En juin 1973, Franco quitte pour la première fois depuis la guerre civile la direction du
gouvernement et nomme à la tête du gouvernement l’amiral Carrero Blanco. Il s’agissait de
préparer la succession et de garantir la continuité du régime. Le gouvernement de Carrero
supposait un renforcement des aspects les plus répressifs du régime et se multiplient les
actions contre la presse et l’opposition, notamment le mouvement ouvrier, comme montre le
procès 1001 contre les dirigeants de Comisiones Obreras. Cependant, l’assassinat de Carrero le
20 décembre 1973 dans un attentat spectaculaire de l’ETA déconcerta aussi les dirigeants
franquistes que les partis de l’opposition, et altère de fond en comble les prévisions de Franco
provoquant l’incertitude sur la succession du régime.
En effet, si le régime essaie de maintenir les prévisions de continuité avec la
nomination de Carlos Arias Navarro, ministre de l’Intérieur dans le gouvernement de Carrero,
comme nouveau président du gouvernement, on prend conscience immédiatement que Carlos
Arias n’a pas l’autorité suffisante pour rassembler les différents secteurs du régime. En plus, la
crise économique internationale qui commence à frapper de plein fouet l’Espagne, aggrave
encore plus la crise politique si bien que le régime expérimente un évident épuisement du fait
des divisions politiques et de l’actuation de l’opposition.
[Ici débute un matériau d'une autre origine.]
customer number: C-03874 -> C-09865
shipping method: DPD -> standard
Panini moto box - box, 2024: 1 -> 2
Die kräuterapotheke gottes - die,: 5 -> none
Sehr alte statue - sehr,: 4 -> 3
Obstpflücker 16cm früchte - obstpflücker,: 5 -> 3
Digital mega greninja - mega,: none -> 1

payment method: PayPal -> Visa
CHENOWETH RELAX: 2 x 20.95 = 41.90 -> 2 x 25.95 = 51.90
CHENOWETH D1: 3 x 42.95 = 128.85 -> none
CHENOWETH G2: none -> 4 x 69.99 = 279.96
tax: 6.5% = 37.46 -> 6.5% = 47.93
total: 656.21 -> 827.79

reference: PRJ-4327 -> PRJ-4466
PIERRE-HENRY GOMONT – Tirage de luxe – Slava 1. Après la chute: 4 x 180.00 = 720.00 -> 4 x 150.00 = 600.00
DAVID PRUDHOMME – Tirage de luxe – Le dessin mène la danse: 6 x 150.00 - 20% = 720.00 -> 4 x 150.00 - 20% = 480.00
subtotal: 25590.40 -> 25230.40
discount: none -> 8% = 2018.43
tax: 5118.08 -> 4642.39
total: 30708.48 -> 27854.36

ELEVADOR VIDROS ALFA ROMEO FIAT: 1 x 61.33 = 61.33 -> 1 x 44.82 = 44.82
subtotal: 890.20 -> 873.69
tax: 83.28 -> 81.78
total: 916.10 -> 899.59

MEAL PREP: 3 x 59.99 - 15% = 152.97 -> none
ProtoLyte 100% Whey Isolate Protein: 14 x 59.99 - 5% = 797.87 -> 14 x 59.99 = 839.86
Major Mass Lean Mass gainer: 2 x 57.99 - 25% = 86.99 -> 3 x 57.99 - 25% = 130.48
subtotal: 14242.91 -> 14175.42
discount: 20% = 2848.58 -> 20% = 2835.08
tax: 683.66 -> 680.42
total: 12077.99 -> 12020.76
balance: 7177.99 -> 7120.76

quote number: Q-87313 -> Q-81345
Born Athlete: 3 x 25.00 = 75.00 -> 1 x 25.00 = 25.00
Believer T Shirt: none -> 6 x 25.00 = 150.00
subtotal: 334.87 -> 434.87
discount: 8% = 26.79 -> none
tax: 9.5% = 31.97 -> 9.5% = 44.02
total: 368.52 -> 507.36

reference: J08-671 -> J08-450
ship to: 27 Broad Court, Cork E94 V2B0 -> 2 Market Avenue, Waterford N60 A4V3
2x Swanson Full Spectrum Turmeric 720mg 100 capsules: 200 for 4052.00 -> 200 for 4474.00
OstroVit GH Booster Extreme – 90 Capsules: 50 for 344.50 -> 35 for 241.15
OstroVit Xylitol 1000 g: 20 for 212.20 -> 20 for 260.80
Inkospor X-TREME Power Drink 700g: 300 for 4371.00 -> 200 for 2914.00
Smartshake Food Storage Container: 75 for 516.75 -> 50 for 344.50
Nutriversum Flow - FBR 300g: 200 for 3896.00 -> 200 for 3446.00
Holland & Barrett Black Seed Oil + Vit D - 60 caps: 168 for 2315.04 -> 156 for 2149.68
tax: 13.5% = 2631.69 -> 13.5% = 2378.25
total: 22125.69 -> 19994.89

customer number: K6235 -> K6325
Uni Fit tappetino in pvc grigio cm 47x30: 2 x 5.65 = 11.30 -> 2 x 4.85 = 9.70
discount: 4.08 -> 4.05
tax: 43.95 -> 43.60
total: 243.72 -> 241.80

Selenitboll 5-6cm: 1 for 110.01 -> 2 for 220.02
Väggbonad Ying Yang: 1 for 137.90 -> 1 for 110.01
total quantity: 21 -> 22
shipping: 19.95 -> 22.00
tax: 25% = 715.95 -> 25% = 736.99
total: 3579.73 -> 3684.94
Le programme dit « aperturista » annoncé par Arias dans son discours devant les
Cortes le 12 février 1974 est bientôt démenti par la reprise de la répression et un remaniement
du gouvernement où les « ultras » l’emportent sur les dits « aperturistas » ce qui montre
l’incapacité du régime pour modifier sa nature dictatoriale. Au cours de 1975, la situation
devient de plus en plus tendue et la répression se généralise contre le mouvement ouvrier et
les étudiants. En août 1975, le gouvernement approuve un décret antiterroriste qui suppose
en fait l’établissement de l’état d’exception permanent. Sous ce décret ont lieu des Conseils de
guerre imposant des peines de mort, ce qui provoqua une large mobilisation contre, aussi en
Espagne qu’à l’extérieur. Malgré les protestations, le 27 septembre 1975 trois membres de
l’ETA et deux du FRAP sont exécutés. Peu après le dictateur tomba malade et le 20 novembre
il est mort.

Ayant échoué les tentatives de continuité du régime du vivant de Franco, avec la mort
de celui-ci commençait une période où les projets de continuité du régime sans la présence du
dictateur firent échec amenant à une difficile transition démocratique mise en place sous la
surveillance des institutions de la dictature, notamment de l’armée.